Não foi feito este ano, mas o objectivo é que no próximo ano o voltemos a fazer. Esse conceito apareceu no ano de pandemia, que foi a Coragem, aproveitar o nome Coura e a palavra, que quer dizer coragem. Foi uma experiência absolutamente genial, porque de repente vês que as pessoas têm um amor indefectível a Coura e no mês de Dezembro, que foi quando fizemos essa edição, esgotámos num dia todos os bilhetes disponíveis e não eram assim tão poucos. Numa terra que chega a ter temperaturas negativas, que aliás teve durante o festival, e as pessoas estavam lá a dormir em carros, a dormir em casa de amigos, a irem e a voltarem para as suas casas. Foi muito emotivo. Foram aliás anos emotivos. Nós tínhamos feito também um pequeno apontamento de improviso na data do festival de Paredes de Coura e a quantidade de pessoas que apareceu e que já lá estava em Paredes de Coura foi avassaladora. Foi muito comovente ver tanta gente que, não havendo o festival, foi a Paredes de Coura e isso demonstra a grandiosidade e a ternura que a Paredes de Cora tem.
Foi num desses anos que nasceu o Courage. A ideia seria fazer também noutras partes do país, mas também são eventos que precisam de investimento camarário que não são auto-suficientes com a bilheteira e portanto depende às vezes de orçamentos e de disponibilidade de salas. Este ano não foi possível fazer, mas no próximo ano sim, queremos voltar a fazê-lo e temos essa garantia da Câmara de Guimarães.
Voltando agora à edição deste ano do Vodafone Paredes de Coura, qual é a banda que estás mesmo curioso de ver?

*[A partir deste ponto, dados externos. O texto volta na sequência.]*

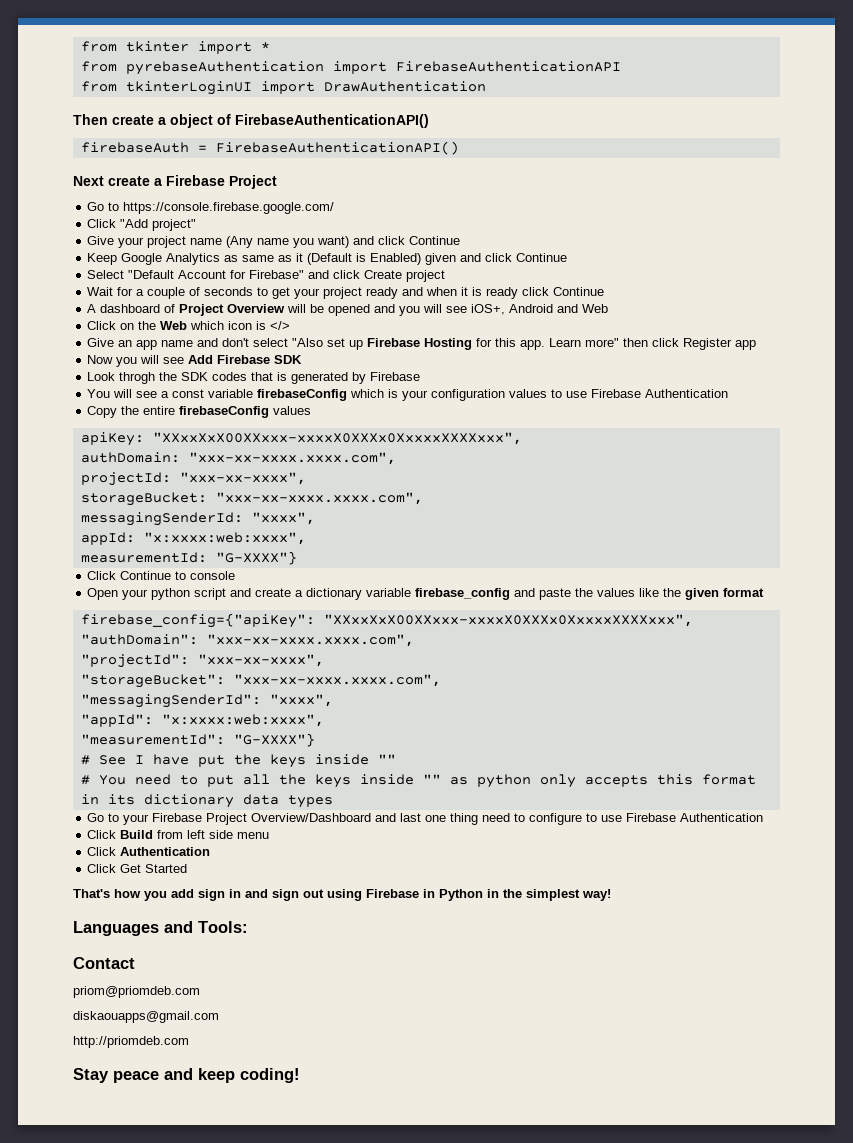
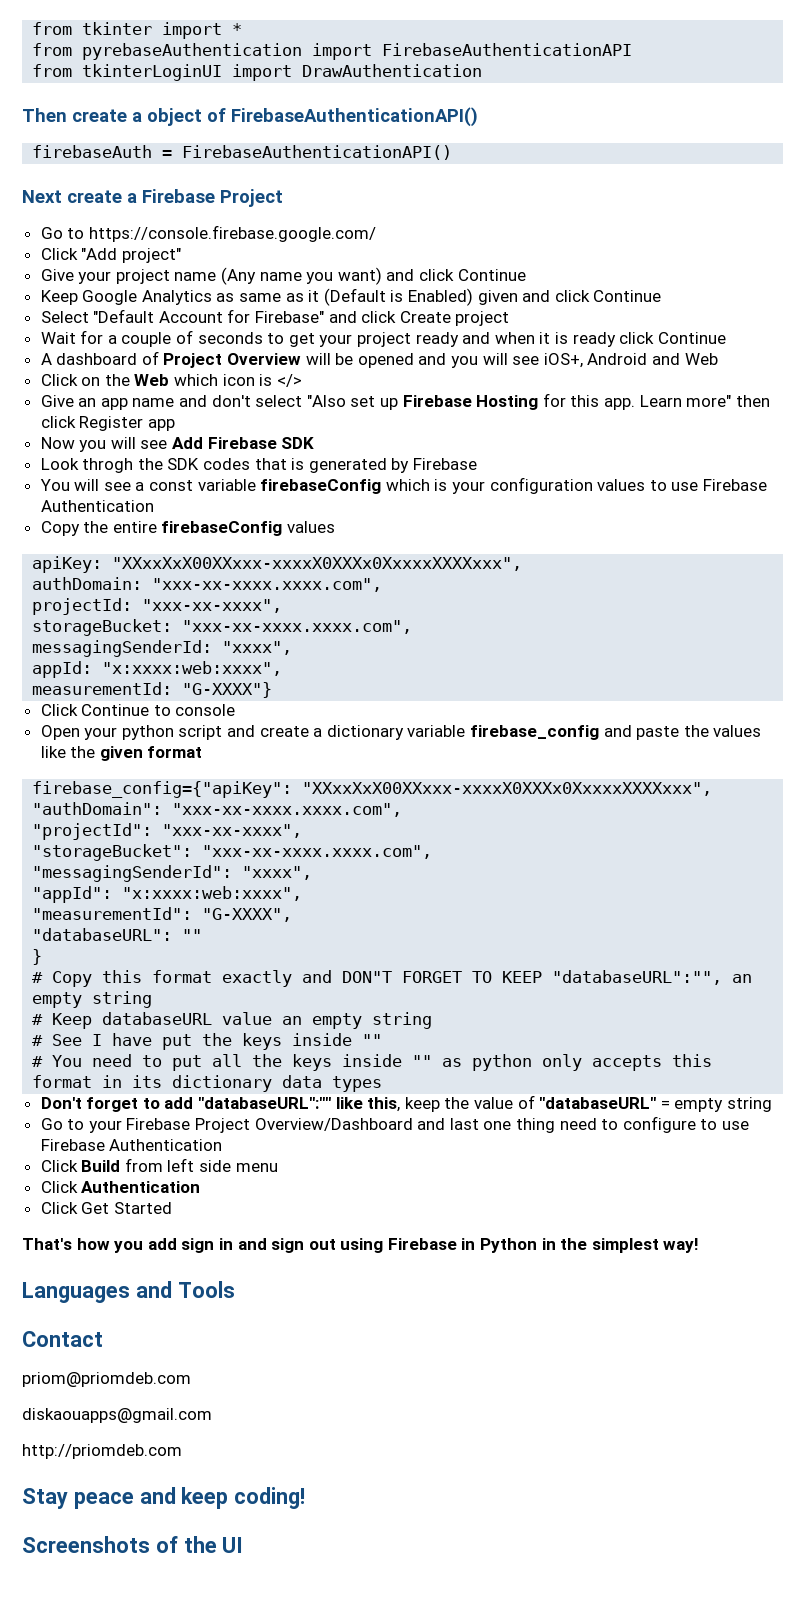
- "measurementId": "G-XXXX"}
+ "measurementId": "G-XXXX",
+ "databaseURL": ""
+ }
+ # Copy this format exactly and DON"T FORGET TO KEEP "databaseURL":"", an empty string
+ # Keep databaseURL value an empty string
+ Don't forget to add "databaseURL":"" like this, keep the value of "databaseURL" = empty string
- Languages and Tools:
+ Languages and Tools
+ Screenshots of the UI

Falando de bandas “pequenas” que eu tenho muita expectativa. Estou muito curioso para ver Model/Actriz, Sextile, Glass Beams, Bar Itália, que é uma banda que não para de crescer, que eu já tive a oportunidade de ver ao vivo e são incríveis. Protomartyr, que é um desejo antigo que eu ando a tentar trazer há algum tempo. Beach Fossils. Adoro o novo disco dos Mdou Moctar. A banda que eu mais ouço actualmente é o Still Corners. Ando viciado nos Still Corners. E depois obviamente há os grandes, Slow Dive, que tem um álbum incrível, o regresso dos Jesus and Mary Chain, que também tem um álbum que faz lembrar os álbuns antigos. Os Fontaines D.C., que é das bandas que eu mais gosto. Os IDLES dispensam apresentações. Girl in Red, Cat Power, os próprios Nouvelle Vague. E depois tens ali L’Impératrice, que já fazem parte da história de Paredes de Coura. Tens depois um dia que junta estes três amigos, que são amigos e eu sonho que eles toquem um tema em conjunto, que é o André 3000, o Sampha e o Killer Mike. O Killer Mike ganhou três Grammys e que vai estar pela primeira vez em Portugal. Portanto, acho que está aqui um cartaz recheado de coisas boas. Coisas que ainda são pouco conhecidas de algumas pessoas, mas que depois tens as bandas que já toda a gente conhece e não vem cá muito, como tens as bandas grandes. Acho que vai ser uma edição que, em termos musicais, vai ser daquelas que fica marcada na história da música em Portugal. Não tenho dúvidas nenhuma sobre isso.
Além da música, que mais podemos esperar da edição deste ano?
Além das melhorias no campismo, estou a planear uma série de conversas com pessoas interessantes da nossa cultura que possam levar uma mensagem positiva. No palco de jazz este ano, além da música, quero ter conversas interessantes com pessoas interessantes ligadas à televisão, à literatura, ao cinema, à fotografia. Quero que esta edição tenha como base a ternura. Como digo, sinto que o mundo está num retrocesso, de repente parece que retrocedemos no tempo e as pessoas estão menos ternurentas umas com as outras, menos compreensivas e quero passar essa imagem de solidariedade, de carinho, de amor, de ternura na edição deste ano e cá vos esperamos a todos.